En plus de l’effondrement du trafic des pages de cybersquatting, le taux de clic et les revenus au clic des pages parking ont très fortement chuté, du fait de leur désintérêt tant de la part des annonceurs que des internautes. En conséquence, le cybersquatting est devenu insignifiant et la lutte contre le cybersquatting perd sa principale raison d’être. En revanche, les sites de contrefaçon, de plus en plus nombreux, posent de réels problèmes et nécessitent une réaction rapide et d’envergure. En pratique, ils ne concernent que quelques pour cent des noms de domaine de cybersquatting. Le plus souvent, ils utilisent des noms de domaine possédant un historique et un profil de liens entrants positifs et sont très différents de la marque cybersquattée.
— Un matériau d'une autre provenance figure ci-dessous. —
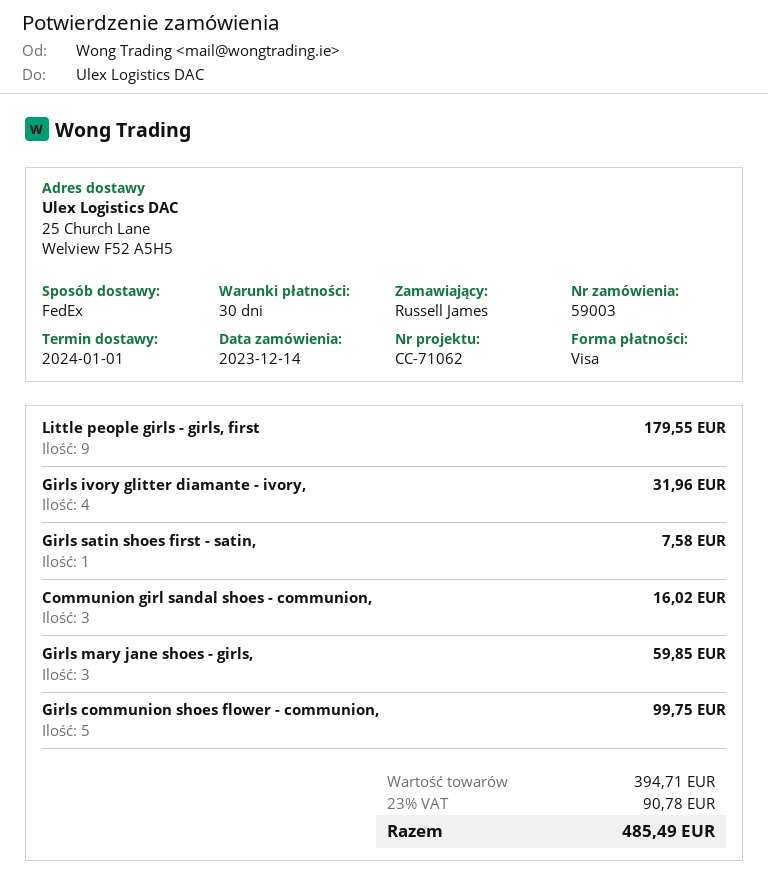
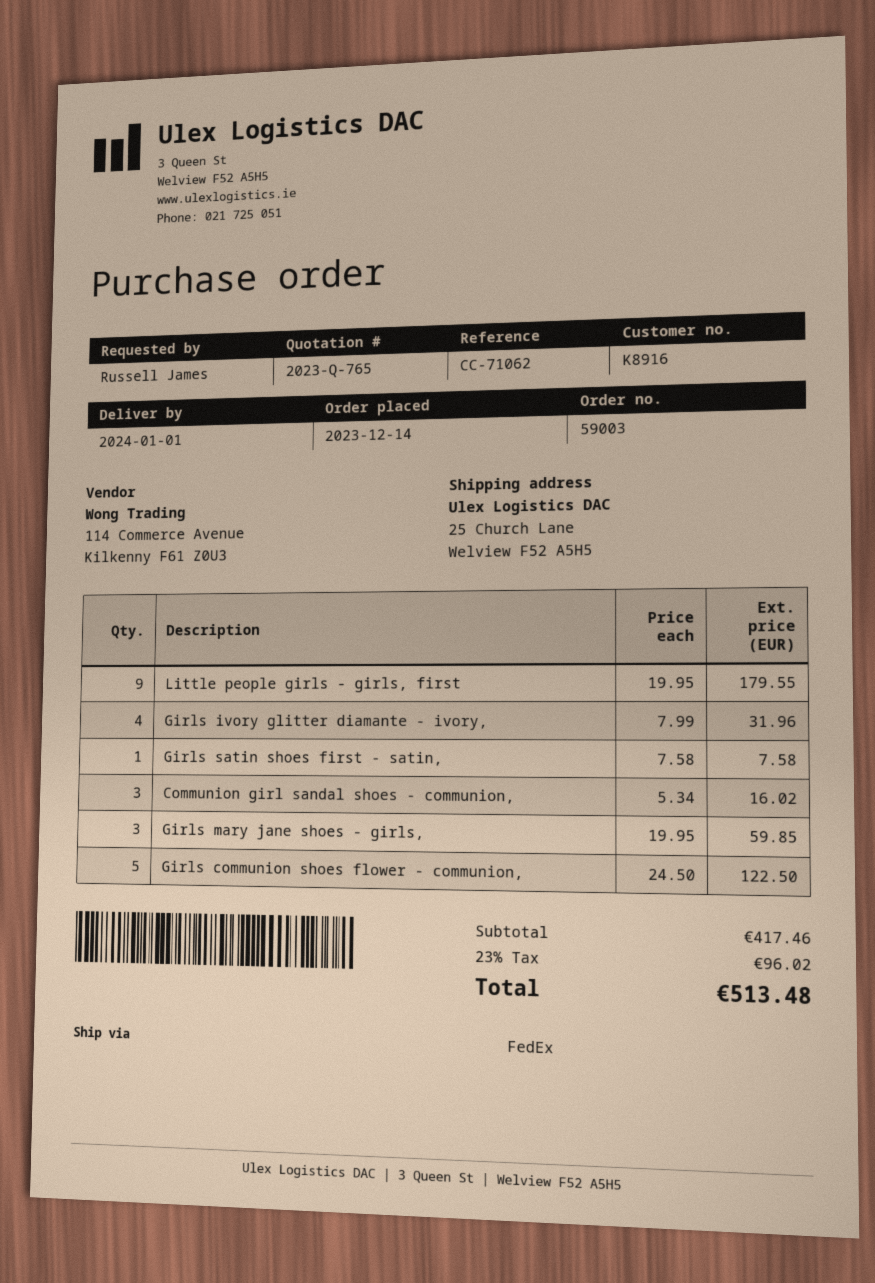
Girls communion shoes flower - communion,: 5 for 99.75 -> 5 for 122.50
subtotal: 394.71 -> 417.46
tax: 23% = 90.78 -> 23% = 96.02
total: 485.49 -> 513.48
Par malhonnêteté intellectuelle, les bureaux d’enregistrement de noms de domaine continuent d’agiter le chiffon rouge en préconisant l’enregistrement de noms de domaine comportant des fautes d’orthographe et des fautes de frappe (appellées « typo »), tandis que les conseils en propriété intellectuelle incitent aux poursuites contre les titulaires de noms de domaine cybersquattés utilisant des pages de parking. Depuis 2014, une nouvelle catégorie d’acteurs, majoritairement des registres de nouvelles extensions, s’est même créée dans l’unique but de soutirer de l’argent aux détenteurs de marques en mettant en avant de prétendus risques de cybersquatting.